What to produce. The answer should be one number only, namely how many lines of the records hold the word "card".

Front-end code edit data
Start of Block

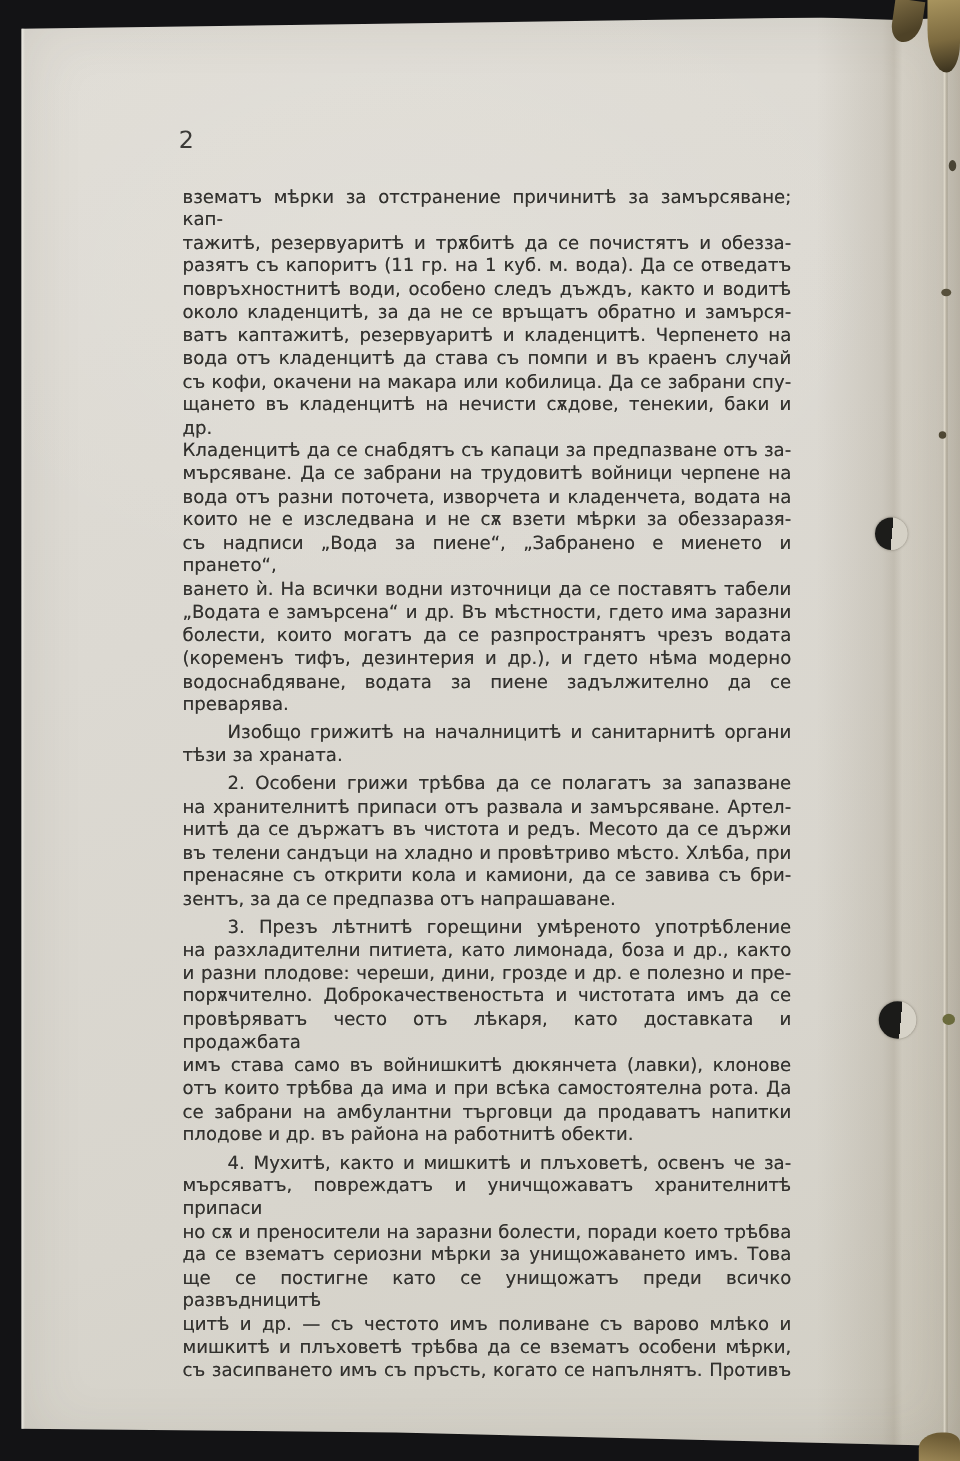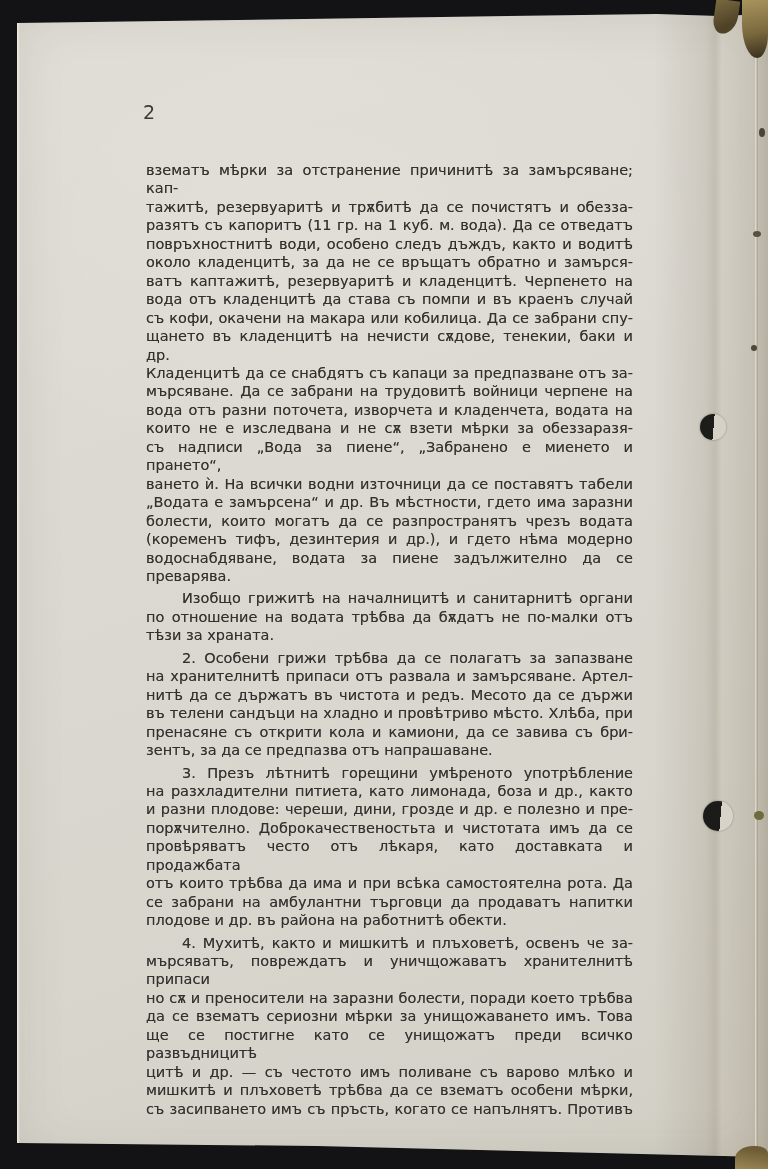--- a/index.html
+++ b/index.html
@@ -68,7 +68,7 @@
     font-size:14.5px;
     text-shadow:0 0 0.5px rgba(45,44,41,0.55);
   }
-  .para{margin:12px 0 0 0;}
+  .para{margin:0 0 0 0;}
   .para + .para{margin-top:4px;}
   .line{
     line-height:18.45px;

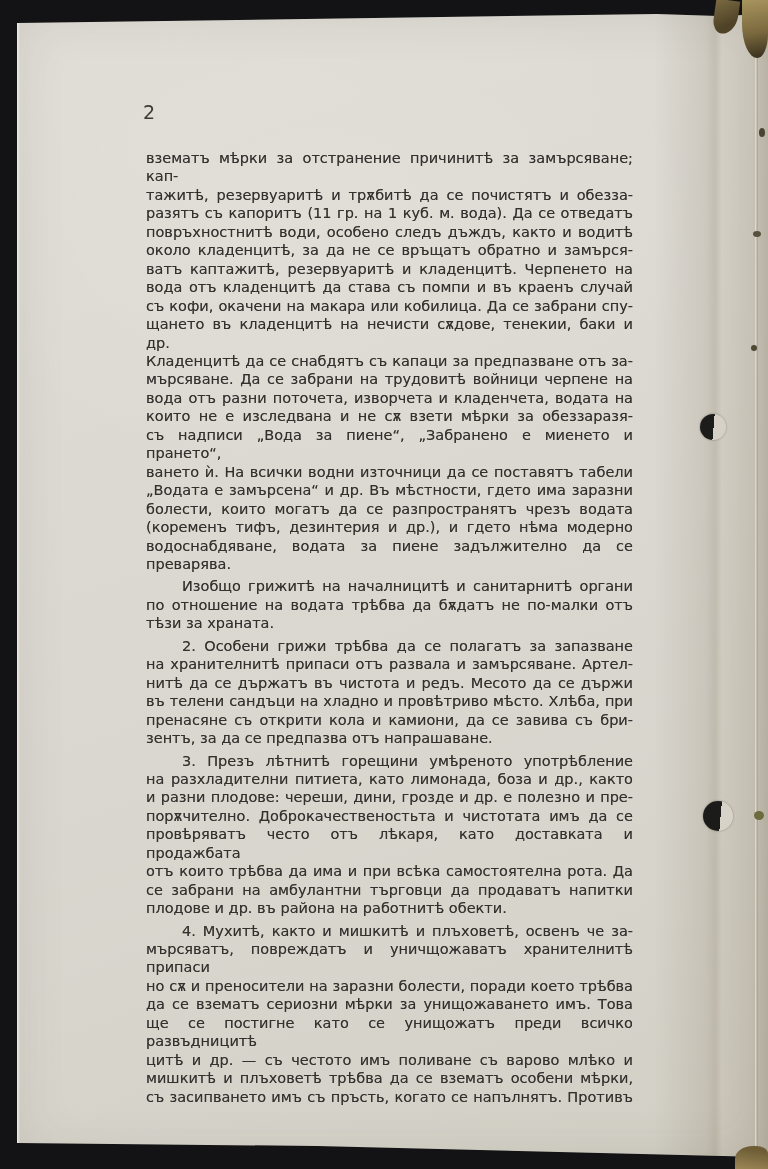--- a/index.html
+++ b/index.html
@@ -115,7 +115,6 @@
       </div>
       <div class="para indent">
         <div class="line">Изобщо грижитѣ на началницитѣ и санитарнитѣ органи</div>
-        <div class="line">по отношение на водата трѣбва да бѫдатъ не по-малки  отъ</div>
         <div class="line last">тѣзи за храната.</div>
       </div>
       <div class="para indent">

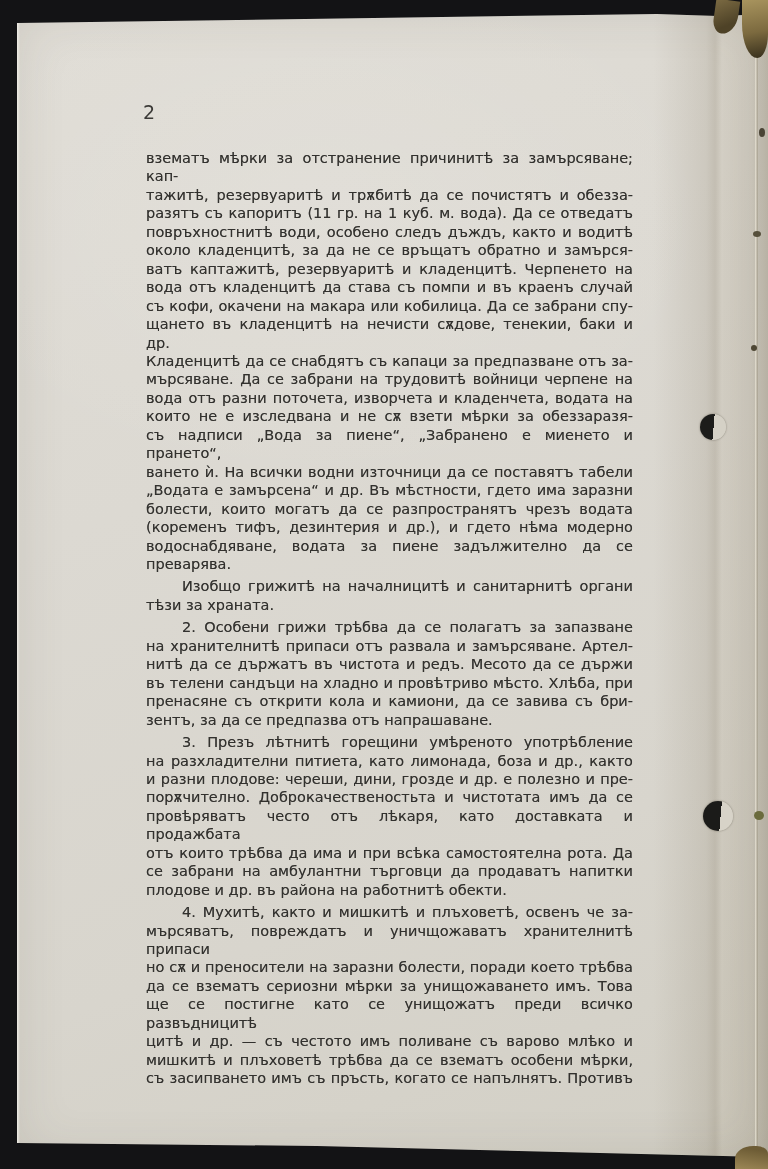--- a/index.html
+++ b/index.html
@@ -131,6 +131,7 @@
         <div class="line">и разни плодове: череши, дини, грозде и др. е полезно и пре-</div>
         <div class="line">порѫчително.  Доброкачественостьта  и  чистотата  имъ  да  се</div>
         <div class="line">провѣряватъ често отъ лѣкаря, като доставката и продажбата</div>
+        <div class="line">имъ става само въ войнишкитѣ  дюкянчета  (лавки),  клонове</div>
         <div class="line">отъ които трѣбва да има и при всѣка самостоятелна рота. Да</div>
         <div class="line">се забрани на  амбулантни  търговци  да продаватъ  напитки</div>
         <div class="line last">плодове и др. въ района на работнитѣ  обекти.</div>

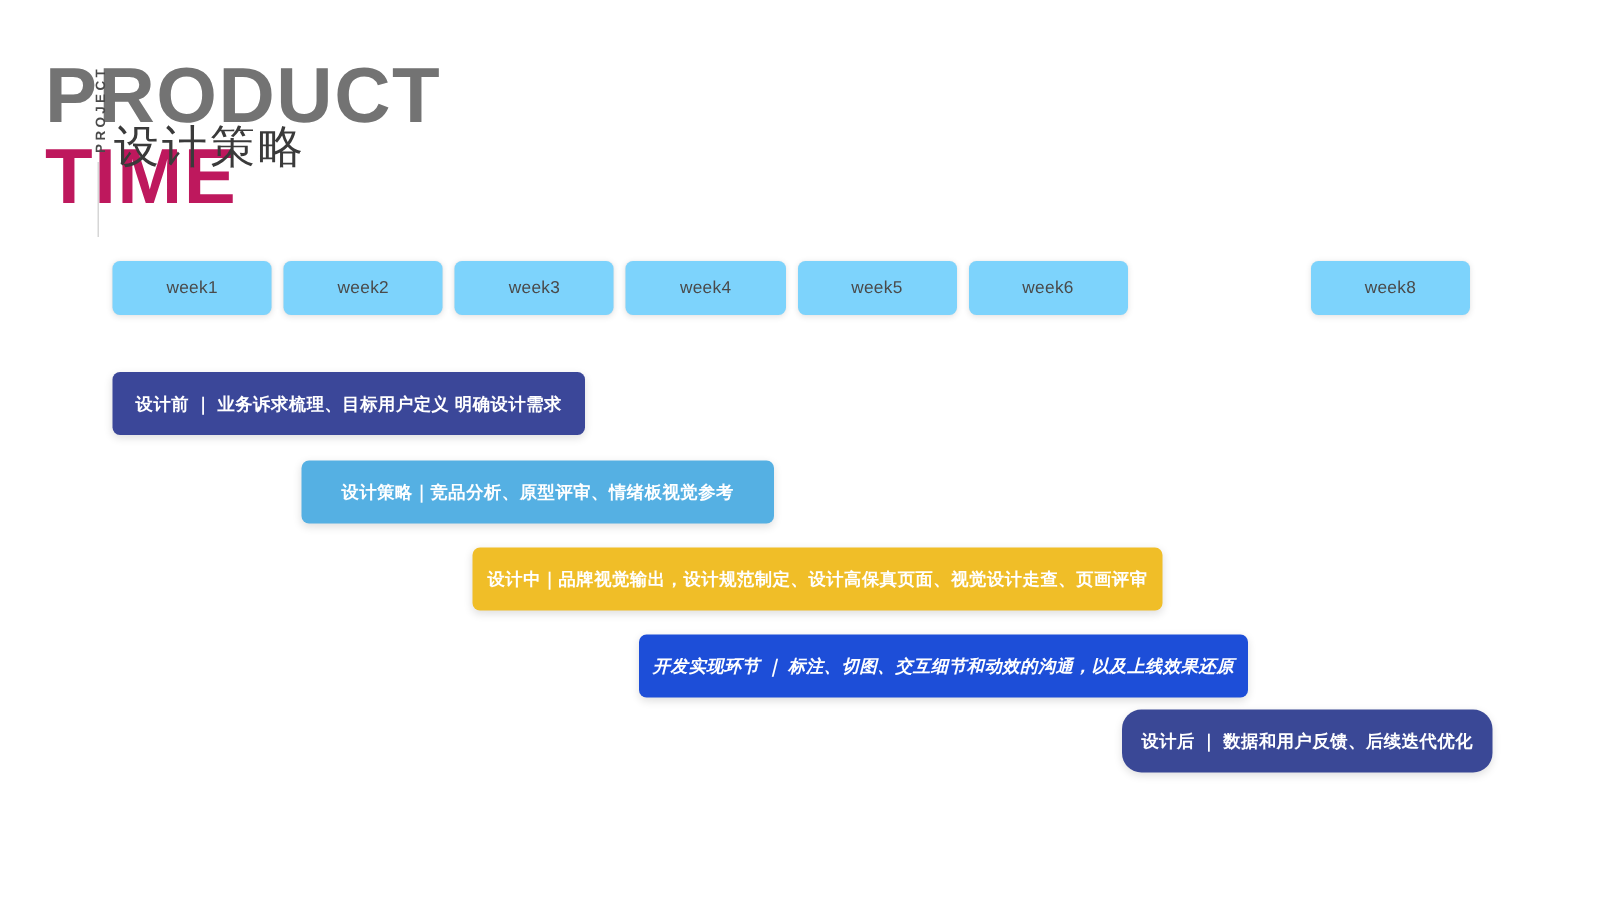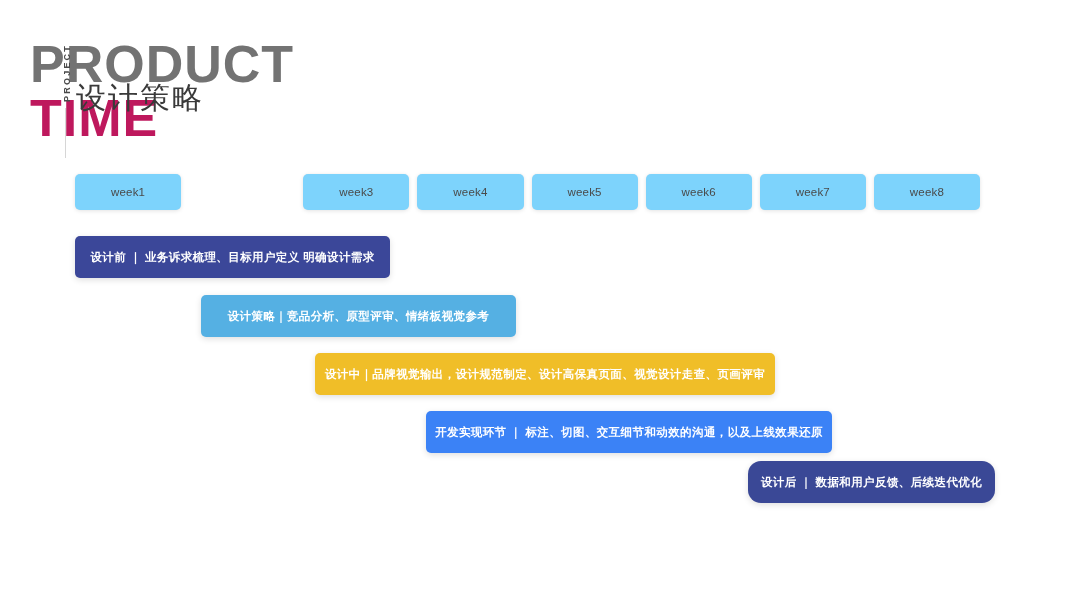--- a/index.html
+++ b/index.html
@@ -143,6 +143,9 @@
     <div class="week-card" style="left: 0px; width: 106.125px;">
       <span>week1</span>
     </div>
+    <div class="week-card" style="left: 114.125px; width: 106.125px;">
+      <span>week2</span>
+    </div>
     <div class="week-card" style="left: 228.25px; width: 106.125px;">
       <span>week3</span>
     </div>

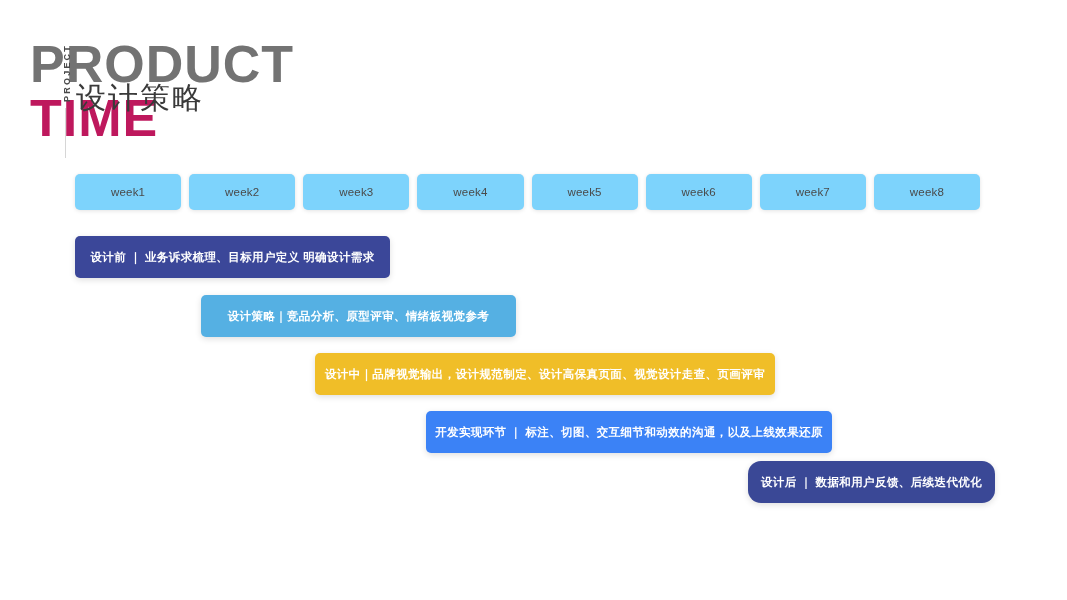--- a/index.html
+++ b/index.html
@@ -158,9 +158,6 @@
     <div class="week-card" style="left: 570.625px; width: 106.125px;">
       <span>week6</span>
     </div>
-    <div class="week-card" style="left: 684.75px; width: 106.125px;">
-      <span>week7</span>
-    </div>
     <div class="week-card" style="left: 798.875px; width: 106.125px;">
       <span>week8</span>
     </div>

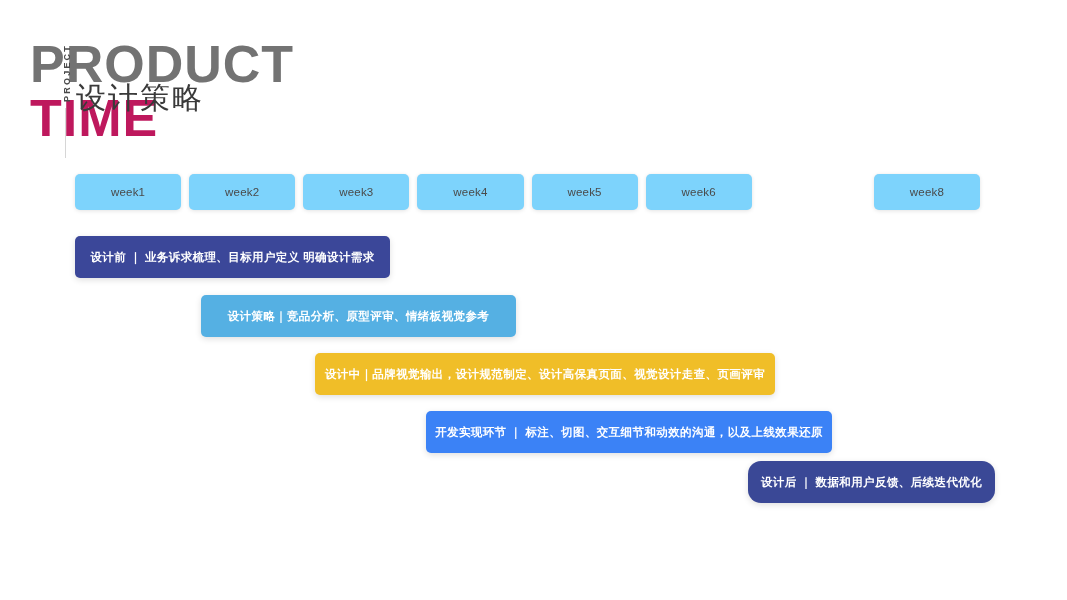--- a/index.html
+++ b/index.html
@@ -105,7 +105,7 @@
   .timeline {
     position: absolute;
     left: 0;
-    top: 0;
+    top: 12px;
     width: 1067px;
     height: 488px;
   }

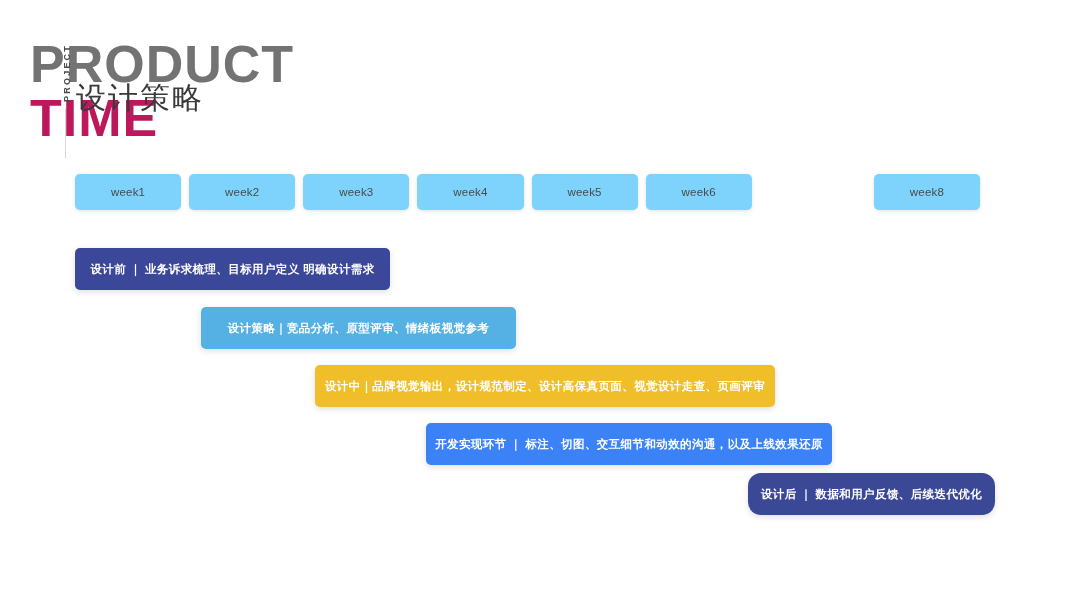--- a/index.html
+++ b/index.html
@@ -173,7 +173,7 @@
     <div class="bar" style="left: 201px; top: 295px; width: 315px; background: rgb(85, 176, 227);">
       <span class="bar-text">设计策略｜竞品分析、原型评审、情绪板视觉参考</span>
     </div>
-    <div class="bar" style="left: 426px; top: 411px; width: 406px; background: #3b82f6;">
+    <div class="bar" style="left: 426px; top: 411px; width: 406px; background: #1d4ed8; font-style: italic;">
       <span class="bar-text">开发实现环节 ｜ 标注、切图、交互细节和动效的沟通，以及上线效果还原</span>
     </div>
     <div class="bar" style="left: 748px; top: 461px; width: 247px; background: rgb(58, 72, 150); border-radius: 13px;">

End of Block

Problem solution. 6